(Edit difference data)
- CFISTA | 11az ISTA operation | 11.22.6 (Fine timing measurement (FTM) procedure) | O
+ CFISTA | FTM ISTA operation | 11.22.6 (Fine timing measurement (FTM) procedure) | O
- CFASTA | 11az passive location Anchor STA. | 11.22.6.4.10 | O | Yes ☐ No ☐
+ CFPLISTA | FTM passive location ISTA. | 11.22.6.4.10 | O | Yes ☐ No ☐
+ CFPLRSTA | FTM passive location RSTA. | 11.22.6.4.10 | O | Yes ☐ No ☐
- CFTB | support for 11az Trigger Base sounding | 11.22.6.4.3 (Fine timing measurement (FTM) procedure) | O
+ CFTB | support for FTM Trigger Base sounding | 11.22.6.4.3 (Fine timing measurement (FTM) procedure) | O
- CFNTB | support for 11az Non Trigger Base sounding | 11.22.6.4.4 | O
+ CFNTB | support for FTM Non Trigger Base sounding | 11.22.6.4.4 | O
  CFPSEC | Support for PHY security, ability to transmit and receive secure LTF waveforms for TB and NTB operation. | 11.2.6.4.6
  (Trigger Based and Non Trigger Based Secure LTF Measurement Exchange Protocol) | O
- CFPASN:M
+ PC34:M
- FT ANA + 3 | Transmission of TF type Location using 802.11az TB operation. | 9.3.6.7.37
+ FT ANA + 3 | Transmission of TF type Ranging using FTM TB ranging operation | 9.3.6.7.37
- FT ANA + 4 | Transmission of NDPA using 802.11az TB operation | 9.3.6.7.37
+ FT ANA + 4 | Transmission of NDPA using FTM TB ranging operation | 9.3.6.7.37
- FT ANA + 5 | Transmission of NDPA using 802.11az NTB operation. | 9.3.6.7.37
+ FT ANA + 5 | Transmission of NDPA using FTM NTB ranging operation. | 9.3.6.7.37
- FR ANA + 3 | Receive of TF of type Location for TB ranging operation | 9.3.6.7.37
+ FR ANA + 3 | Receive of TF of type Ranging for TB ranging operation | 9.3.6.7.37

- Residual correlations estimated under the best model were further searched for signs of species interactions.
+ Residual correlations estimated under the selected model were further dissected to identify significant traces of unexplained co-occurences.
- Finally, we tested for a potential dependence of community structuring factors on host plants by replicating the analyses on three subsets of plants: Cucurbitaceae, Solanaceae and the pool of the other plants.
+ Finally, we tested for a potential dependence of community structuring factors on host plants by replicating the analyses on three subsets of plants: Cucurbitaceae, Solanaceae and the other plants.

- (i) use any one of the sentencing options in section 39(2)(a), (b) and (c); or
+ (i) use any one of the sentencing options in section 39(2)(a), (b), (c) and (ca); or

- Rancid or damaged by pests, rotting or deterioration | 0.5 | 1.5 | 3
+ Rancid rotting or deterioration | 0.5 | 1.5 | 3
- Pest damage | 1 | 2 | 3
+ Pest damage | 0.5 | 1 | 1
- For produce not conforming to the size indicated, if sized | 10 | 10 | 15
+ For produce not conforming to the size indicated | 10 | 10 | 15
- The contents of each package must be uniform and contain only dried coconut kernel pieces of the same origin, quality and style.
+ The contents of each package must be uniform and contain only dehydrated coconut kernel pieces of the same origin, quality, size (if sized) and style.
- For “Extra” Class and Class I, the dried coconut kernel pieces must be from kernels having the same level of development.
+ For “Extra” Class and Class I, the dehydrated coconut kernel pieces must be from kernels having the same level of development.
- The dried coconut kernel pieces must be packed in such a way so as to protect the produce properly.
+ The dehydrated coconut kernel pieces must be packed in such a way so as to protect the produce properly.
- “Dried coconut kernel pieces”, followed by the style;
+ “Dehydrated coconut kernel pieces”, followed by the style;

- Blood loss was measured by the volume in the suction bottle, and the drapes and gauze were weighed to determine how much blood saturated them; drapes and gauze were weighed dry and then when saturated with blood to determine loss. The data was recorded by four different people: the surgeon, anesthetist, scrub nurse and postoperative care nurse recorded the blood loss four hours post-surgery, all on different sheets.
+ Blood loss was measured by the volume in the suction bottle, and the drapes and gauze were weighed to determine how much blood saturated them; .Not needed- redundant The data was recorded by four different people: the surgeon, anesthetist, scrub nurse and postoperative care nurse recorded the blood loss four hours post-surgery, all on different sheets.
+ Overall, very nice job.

### ABOUT THIS TASK
Filter the records above for lines containing the word "hours", and copy those lines.

### OUTPUT FOR THIS TASK
- Blood loss was measured by the volume in the suction bottle, and the drapes and gauze were weighed to determine how much blood saturated them; drapes and gauze were weighed dry and then when saturated with blood to determine loss. The data was recorded by four different people: the surgeon, anesthetist, scrub nurse and postoperative care nurse recorded the blood loss four hours post-surgery, all on different sheets.
+ Blood loss was measured by the volume in the suction bottle, and the drapes and gauze were weighed to determine how much blood saturated them; .Not needed- redundant The data was recorded by four different people: the surgeon, anesthetist, scrub nurse and postoperative care nurse recorded the blood loss four hours post-surgery, all on different sheets.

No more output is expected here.